■ EXERCISE
Work through the data and report how many lines include the string "letter", giving the number alone.

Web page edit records
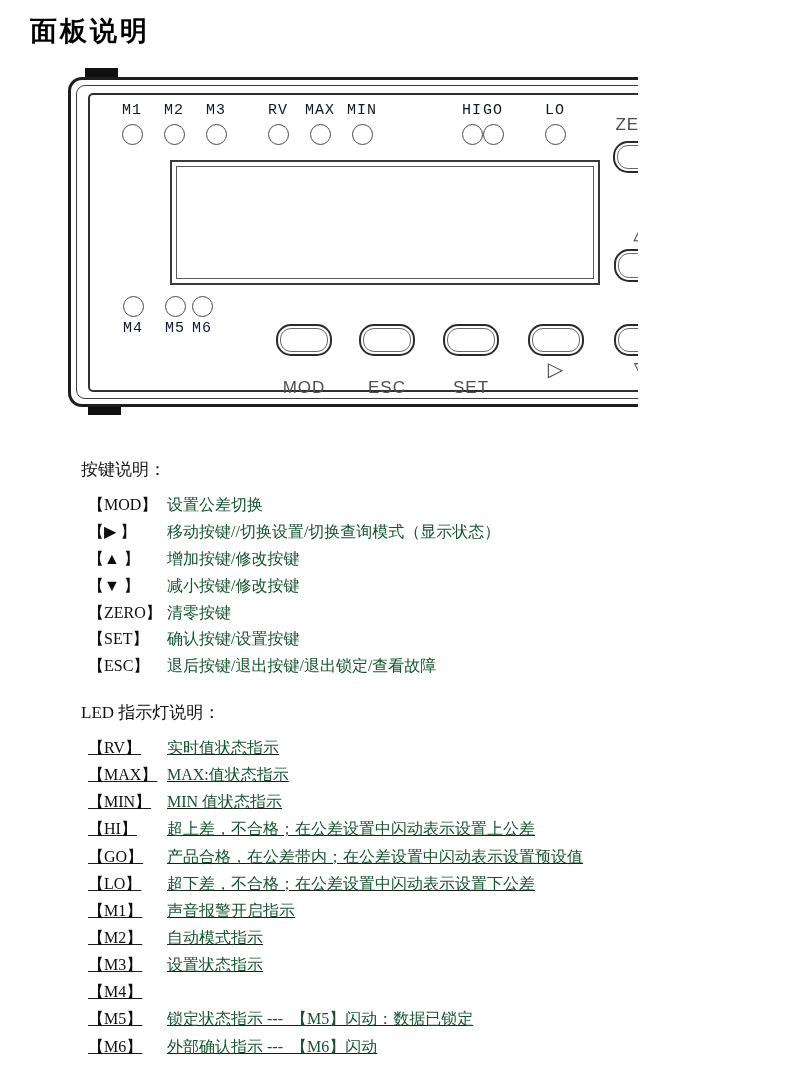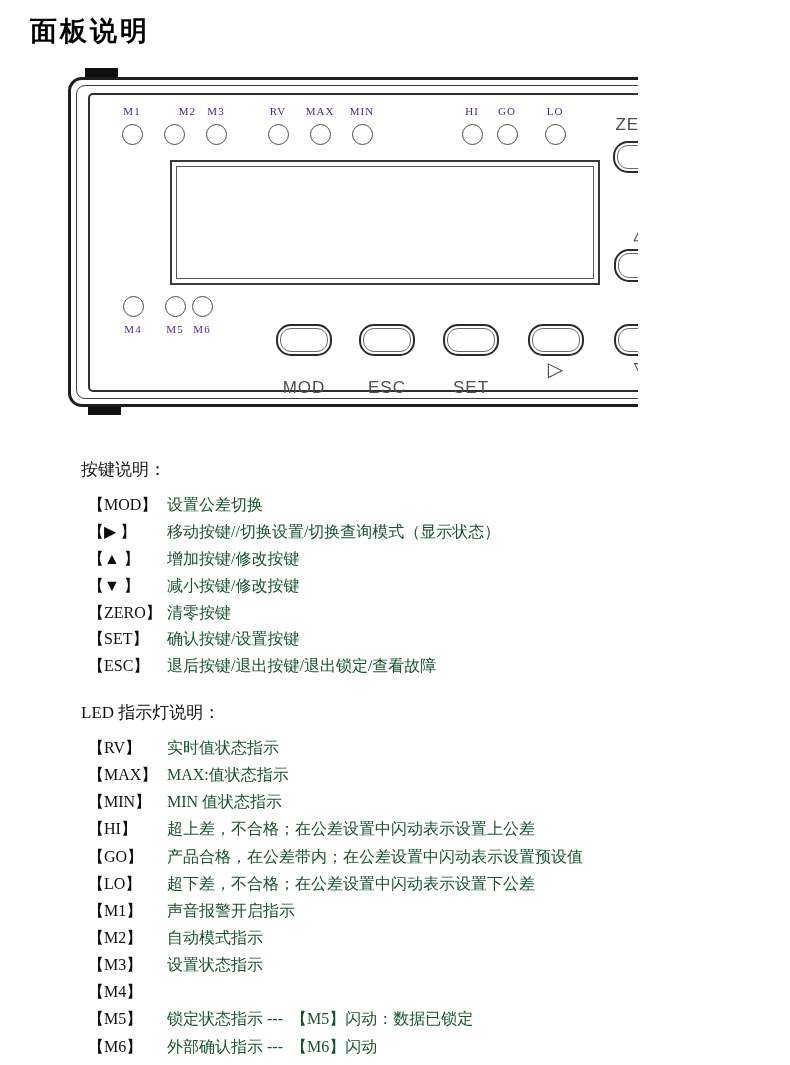--- a/index.html
+++ b/index.html
@@ -26,22 +26,22 @@
     position:absolute;left:88px;top:93px;width:626px;height:295px;
     border:2px solid #303030;border-radius:5px;
   }
   .display-outer{
     position:absolute;left:170px;top:160px;width:426px;height:121px;
     border:2px solid #3a3a3a;background:#fff;
   }
   .display-inner{position:absolute;inset:4px;border:1px solid #5a5a5a;}
   .led{position:absolute;width:44px;text-align:center;}
   .led-label{
-    font-family:Liberation Serif, serif;
-    font-size:11px;color:#4c1d95;letter-spacing:1px;line-height:18px;
+    font-family:Liberation Mono, monospace;
+    font-size:15px;color:#0f172a;letter-spacing:1px;line-height:18px;
   }
   .led-circle{
     width:19px;height:19px;border:1.5px solid #4a4a4a;border-radius:50%;
     margin:4px auto 0;background:#fff;
   }
   .led.bottom .led-circle{margin:0 auto;}
   .led.bottom .led-label{margin-top:3px;}
   .pill{
     width:52px;height:28px;border:2.5px solid #2a2a2a;border-radius:15px;
     background:#fff;position:relative;margin:0 auto;
@@ -58,21 +58,21 @@
   .up-group{position:absolute;left:609px;top:221px;width:64px;text-align:center;}
   .up-group .tri-label{margin:0 0 6px 0;}
   .up-group .pill{width:50px;height:29px;}
   
   .text-section{position:absolute;left:0;width:790px;}
   .sec-heading{padding-left:81px;font-size:17px;line-height:22px;color:#111;}
   .rows{margin-top:11px;}
   .row{display:flex;align-items:center;height:26.9px;padding-left:88px;font-size:16px;white-space:pre;}
   .row .key{width:79px;flex:0 0 79px;color:#0d0d0d;}
   .row .desc{color:#14532d;}
-  .sec2 .row{height:27.15px;}
+  .sec2 .row{height:27.15px;text-decoration:underline;}
 </style>
 </head>
 <body>
 
 <div class="page">
 
   <div class="doc-title">面板说明</div>
 
   <div>
     <div class="tab" style="left:85px;top:68px;"></div>
@@ -85,21 +85,21 @@
     <div class="face"></div>
 
     <div class="display-outer">
       <div class="display-inner"></div>
     </div>
 
     <div class="led" style="left:110px;top:102px;">
       <div class="led-label">M1</div>
       <div class="led-circle"></div>
     </div>
-    <div class="led" style="left:152px;top:102px;text-align:right;">
+    <div class="led" style="left:152px;top:102px;">
       <div class="led-label">M2</div>
       <div class="led-circle"></div>
     </div>
     <div class="led" style="left:194px;top:102px;">
       <div class="led-label">M3</div>
       <div class="led-circle"></div>
     </div>
     <div class="led" style="left:256px;top:102px;">
       <div class="led-label">RV</div>
       <div class="led-circle"></div>
@@ -109,21 +109,21 @@
       <div class="led-circle"></div>
     </div>
     <div class="led" style="left:340px;top:102px;">
       <div class="led-label">MIN</div>
       <div class="led-circle"></div>
     </div>
     <div class="led" style="left:450px;top:102px;">
       <div class="led-label">HI</div>
       <div class="led-circle"></div>
     </div>
-    <div class="led" style="left:485px;top:102px;">
+    <div class="led" style="left:471px;top:102px;">
       <div class="led-label">GO</div>
       <div class="led-circle"></div>
     </div>
     <div class="led" style="left:533px;top:102px;">
       <div class="led-label">LO</div>
       <div class="led-circle"></div>
     </div>
 
     <div class="led bottom" style="left:111px;top:296px;">
       <div class="led-circle"></div>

■ TASK RESPONSE
2